My offer for Challenge #005 over at the community
simstorytellers. It is exactly 500 words long, and has 5 pictures. The topic was What Do You Think Of (Your) Kids. Since I have barely any plans for my selfsim's kids (the Mace sisters) yet, I decided that I would make this an excerpt from Tank Grunt/Terrano's autobiography. It mostly has stuff you already know from what's happened in Gen. 2, Chapter 1 (part 1) but DOES contain a slight spoiler. :)
I don't blame my daughter for thinking I am a terrible father. It amazes me how, after all I've done to try and be a part of my kids lives, that I still end up alienating them like my dad did to my brothers. Being a workaholic must be in the Grunt genes; I probably spend more time on the ship than I do with my own family.
Stella and I have an odd relationship. It's more like a partnership. Love was not a requirement for Stella when she decided that I would make a good mate for her and produce strong offspring, but it did turn out to be one of the wonderful side effects of our union.
Although I do not play as much of a large part in their lives as I would like to, I make sure my kids do whatever they can to achieve their dreams.

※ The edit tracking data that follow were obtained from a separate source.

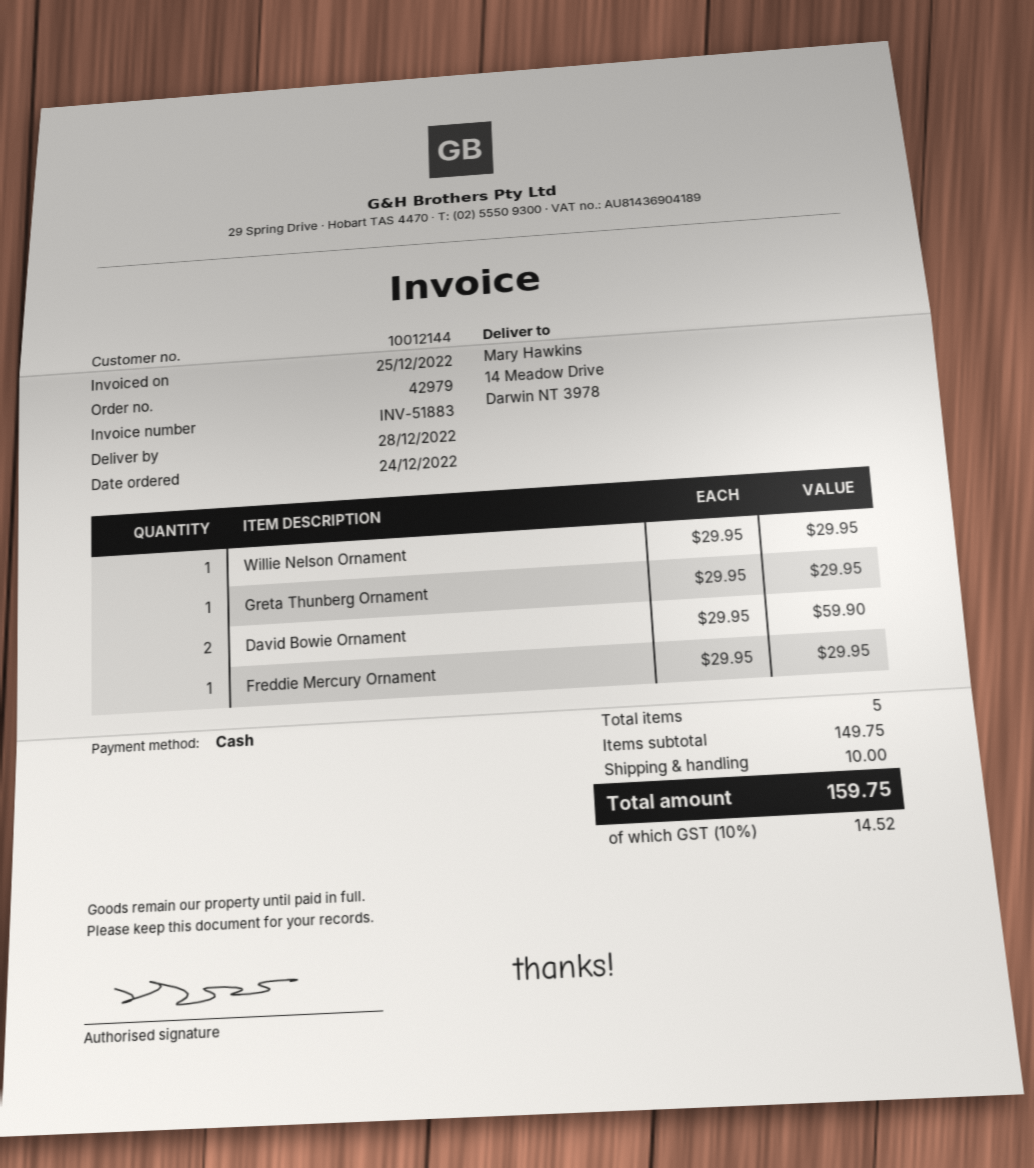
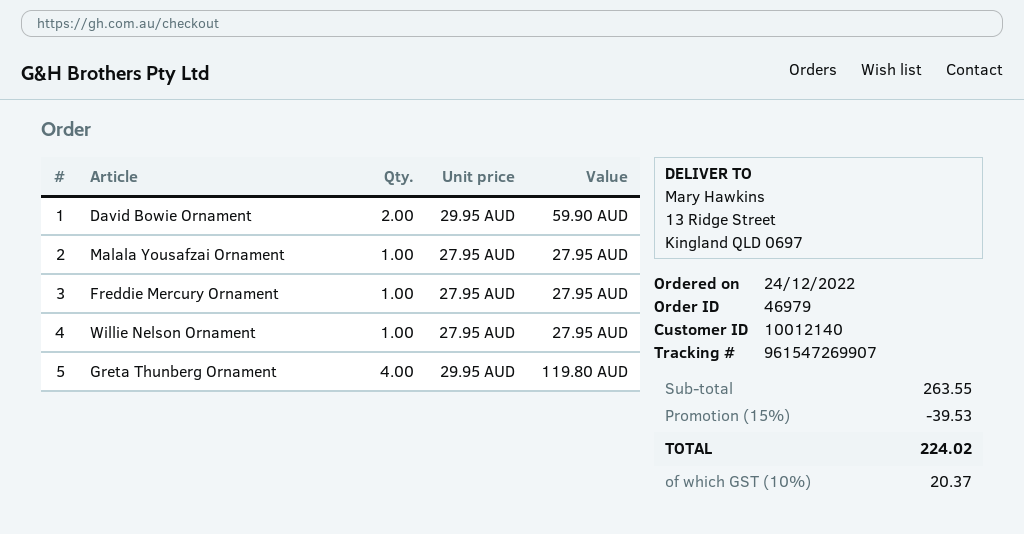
order number: 42979 -> 46979
customer number: 10012144 -> 10012140
ship to: 14 Meadow Drive, Darwin NT 3978 -> 13 Ridge Street, Kingland QLD 0697
Willie Nelson Ornament: 1 x 29.95 = 29.95 -> 1 x 27.95 = 27.95
Greta Thunberg Ornament: 1 x 29.95 = 29.95 -> 4 x 29.95 = 119.80
Freddie Mercury Ornament: 1 x 29.95 = 29.95 -> 1 x 27.95 = 27.95
Malala Yousafzai Ornament: none -> 1 x 27.95 = 27.95
subtotal: 149.75 -> 263.55
discount: none -> 15% = 39.53
shipping: 10.00 -> none
tax: 10% = 14.52 -> 10% = 20.37
total: 159.75 -> 224.02

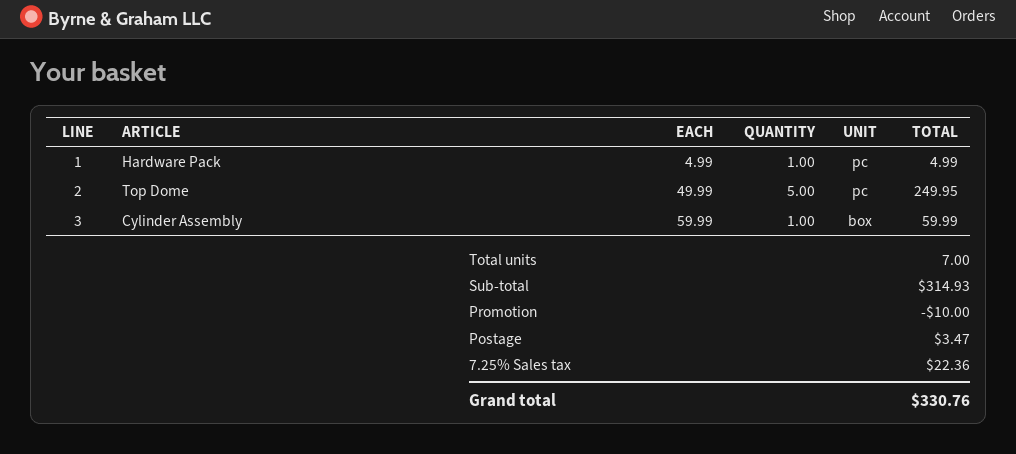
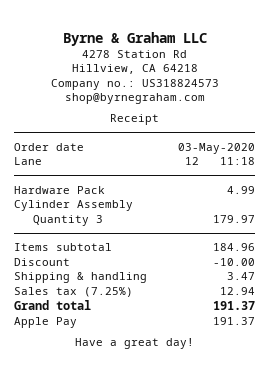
Top Dome: 5 for 249.95 -> none
Cylinder Assembly: 1 for 59.99 -> 3 for 179.97
subtotal: 314.93 -> 184.96
tax: 7.25% = 22.36 -> 7.25% = 12.94
total: 330.76 -> 191.37

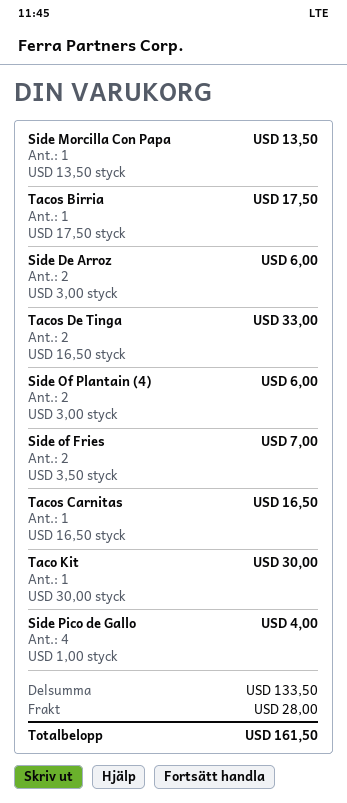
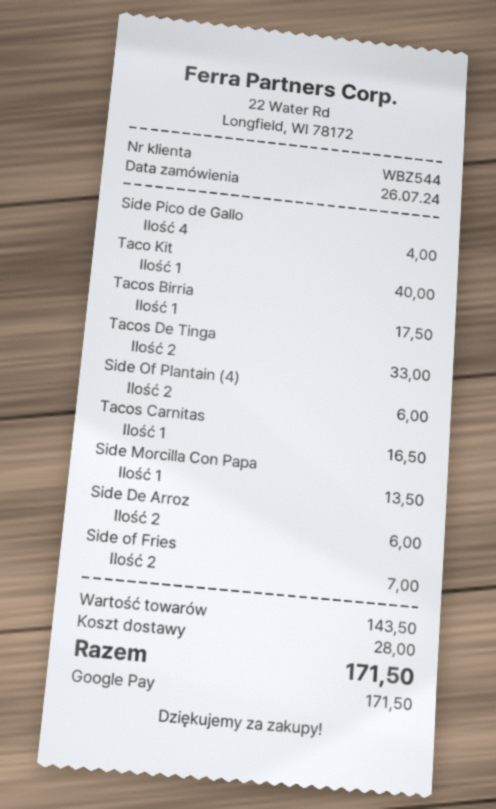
Taco Kit: 1 for 30.00 -> 1 for 40.00
subtotal: 133.50 -> 143.50
total: 161.50 -> 171.50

Marina, being a year older than Bunker, did not appreciate him around her when they were little. Bunker was always jumping on couches and annoying her with his pillowfights. All she wanted to do was read, or have a discussion about space with Stella. Now that they are older, they are best friends despite their occasional sibling rivalry.
I guess it was the Grunt side of me, but I was slightly disappointed when I found out that Marina was a girl. Originally her name was going to be Trench, but Stella insisted that we change it to a middle name instead.

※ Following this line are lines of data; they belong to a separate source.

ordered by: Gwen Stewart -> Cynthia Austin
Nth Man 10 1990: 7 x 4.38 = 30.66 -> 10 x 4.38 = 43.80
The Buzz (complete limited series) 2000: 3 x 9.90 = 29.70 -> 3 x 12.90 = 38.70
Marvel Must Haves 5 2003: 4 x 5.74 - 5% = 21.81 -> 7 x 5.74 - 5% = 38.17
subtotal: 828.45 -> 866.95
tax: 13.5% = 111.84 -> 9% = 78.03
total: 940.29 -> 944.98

She is heavily into science, and is interested in alien culture and taking up Stella's old research on Sim mating and sexuality. If she just wants to continue the research because it involves one of her favorite pastimes remains to be seen. I wasn't too keen on having my daughter in a relationship with a girl at first, but she keeps telling me that I can't change her. Now I just shrug it off and deal with it. Stella is promoting the matter, saying that it is good to explore the "various types of mating that one can ensue."
Bunker is a green version of me. Like me, he can be easily manipulated. He used to have some friends that he would hang out with after school as a child, but has since withdrew from all kinds of social activities. Now all he does besides go on the exercise equipment is go to my fathers house to probably do the same thing. I really don't want my son to end up being as lonely as I was in my teens, but I don't know what to do to help the poor guy.
When I see him stare at his reflection, not liking what is looking back at him, it makes me regret that I had married an alien in the first place.
With this little one on the way, I hope things turn out differently.